One evening, we learned how to do “vertical” rescues, where you need to climb to get to the victim and “rappel” yourself down after attaching your victim to a slingshot belay for lowering to safety, and “high angle rescue,” where injured or incapacitated victims are rescued from slopes of 60 degree or greater, using technical ropes, pulleys, harnesses, belay devices. It was intimidating for an “un-engineering” wilderness survivor like me to create and understand this mechanical system or its language, but I am certain I can master the techniques with some practice from my backyard using the poplar trees and our hill down into the garage. The physics will eventually come to me, but for now, the practicality of how the pulley system can be created for “vertical” or “high angle” rescue was an invaluable lesson. The vocabulary used in these rescues was a foreign language in itself to me, a city girl who rarely if ever camped outdoors. Have you ever heard such terms as “web and sling and cordelette,” “carabineers,” “harness”? Can you tell the differences between Prusik, Bowline, Bachman’s, Clove hitch, Munter hitch, Alpine Butterfly knots? Many of us in the group were physicians who had to jump over so many scientific or intellectual hurdles to reach our career goal, but it took us quite a bit of time to remember how to tie these knots. Do not test me right now; I might fail and all my knots might resemble a figure 8 double loop. I dropped out girl scouts before learning to tie different knots.
After just three days with Dr. Ellen Smith in her wilderness medicine camp, I can now ride a mountain bike, rock climb, effectively maneuver a kayak, walk backwards down a hill while protecting the head of a victim while he is wrapped in the “mummy” style with a bed sheet and ropes, and transported by other team members. I now know what berries I better keep my hands off of and how to purify stream water for drinking and cooking. I learned how fast I can run through bushes versus on trails, how to prevent myself from suffering the effects of poison Ivy using Zanfel gel, how to treat my itching in case I run out of Zanfel, how to collect edible ingredients in the wild until I come back to civilization and run over to the closest sushi house instead of eating crawfish in a stream. At least I am now mindful of the many little creatures in creeks and streams that can sustain me until my trip to a restaurant in the city.
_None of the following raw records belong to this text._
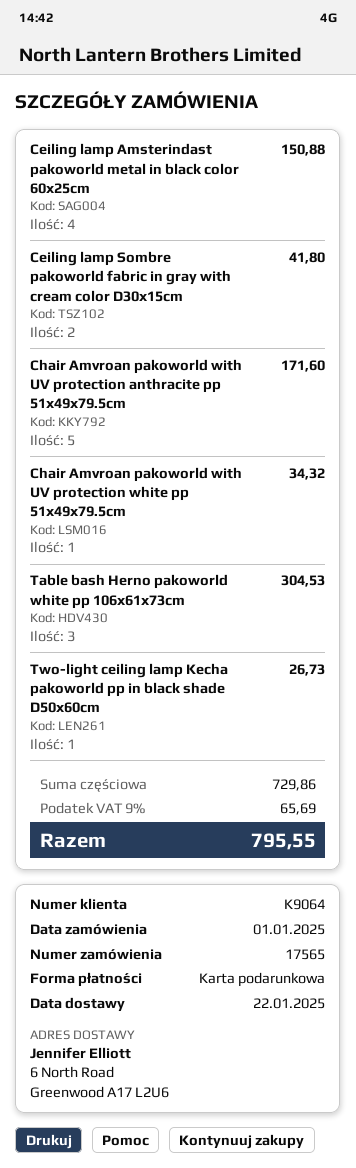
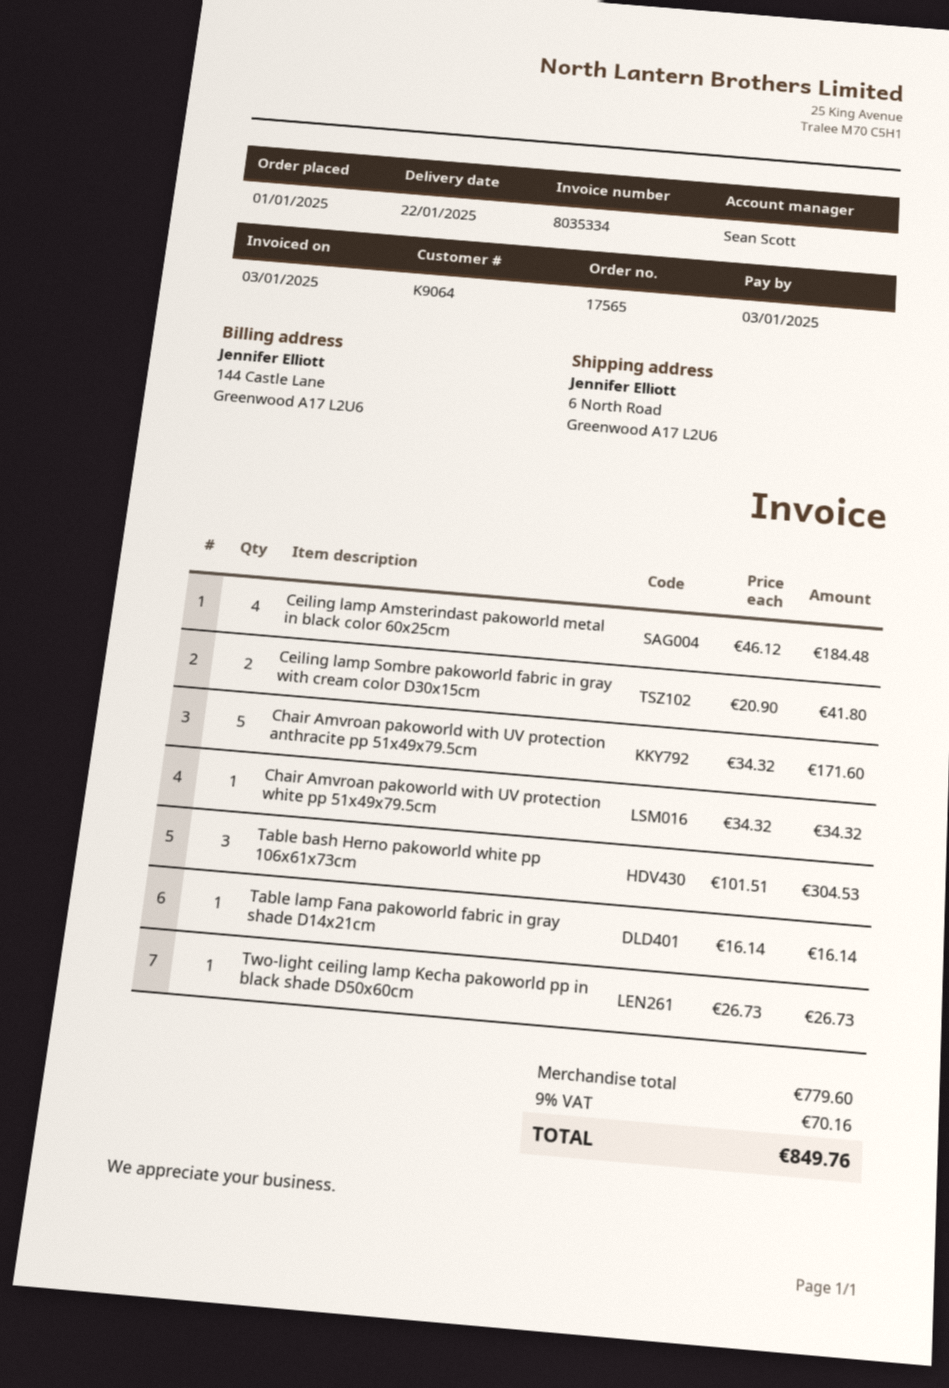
Ceiling lamp Amsterindast pakoworld metal in black color 60x25cm: 4 for 150.88 -> 4 for 184.48
Table lamp Fana pakoworld fabric in gray shade D14x21cm: none -> 1 for 16.14
subtotal: 729.86 -> 779.60
tax: 9% = 65.69 -> 9% = 70.16
total: 795.55 -> 849.76

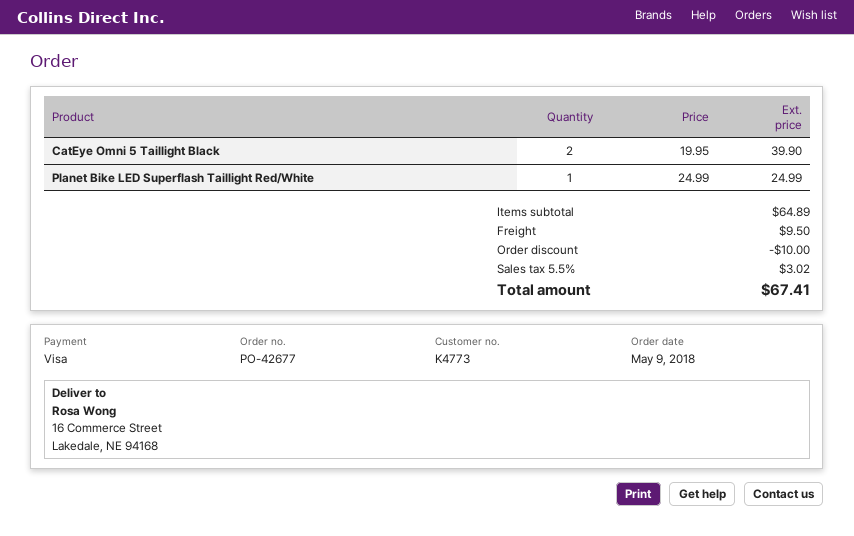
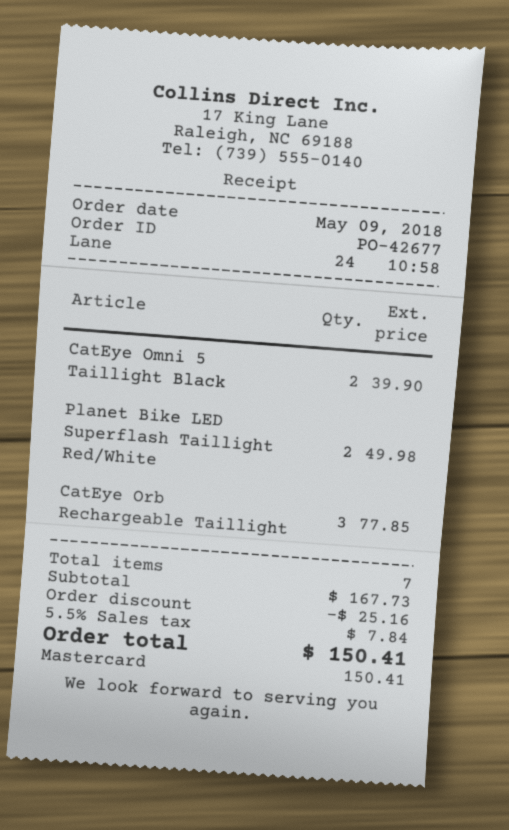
payment method: Visa -> Mastercard
Planet Bike LED Superflash Taillight Red/White: 1 for 24.99 -> 2 for 49.98
CatEye Orb Rechargeable Taillight: none -> 3 for 77.85
subtotal: 64.89 -> 167.73
discount: 10.00 -> 25.16
shipping: 9.50 -> none
tax: 5.5% = 3.02 -> 5.5% = 7.84
total: 67.41 -> 150.41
I made many mistakes as I expected, like a city girl whose workout consisted mainly of biking or running on well-paved roads, of boot camping in the air conditioned gyms or on tennis courts, of swimming in chlorinated pools with no rough waves or hidden rocks that my feet can get caught under. I have run three marathons, did an Olympic distance triathlon, and many long distance bike races, but I had never rode a mountain bike down a steep dirt trail full of poison ivy and thick thorny bushes. On one of the biking legs, I didn’t realize my handlebar was turned around 180 degrees! I was wondering why the bike slowed down even more when I was going uphill, despite my “thumbing” on the “lower” gears as Dr. Smith had instructed us to do when biking uphill. I did not realize I was using the gears in reverse. I managed to stay on my rental mountain bike to the end of this leg, struggling to climb a few hills, thinking my bike was malfunctioning until an instructor showed me my big mistake. The radiologist resident who rode behind me was laughing for so long and hard at my innocent mistake she could have fallen off her bike, but it made both of us realize “little” mistakes like mine could have led to serious injury. I could have lost balance on that bike with my wheel and gears in reverse and fallen into the trail or bushes. Did you know you can turn the mountain bike handlebar 180 degrees? If you are petite like me, you can still hop onto the bike, you can still steer toward your destination, but you will keep wondering why with all your strength, your bike still moves so slowly like an engine that could.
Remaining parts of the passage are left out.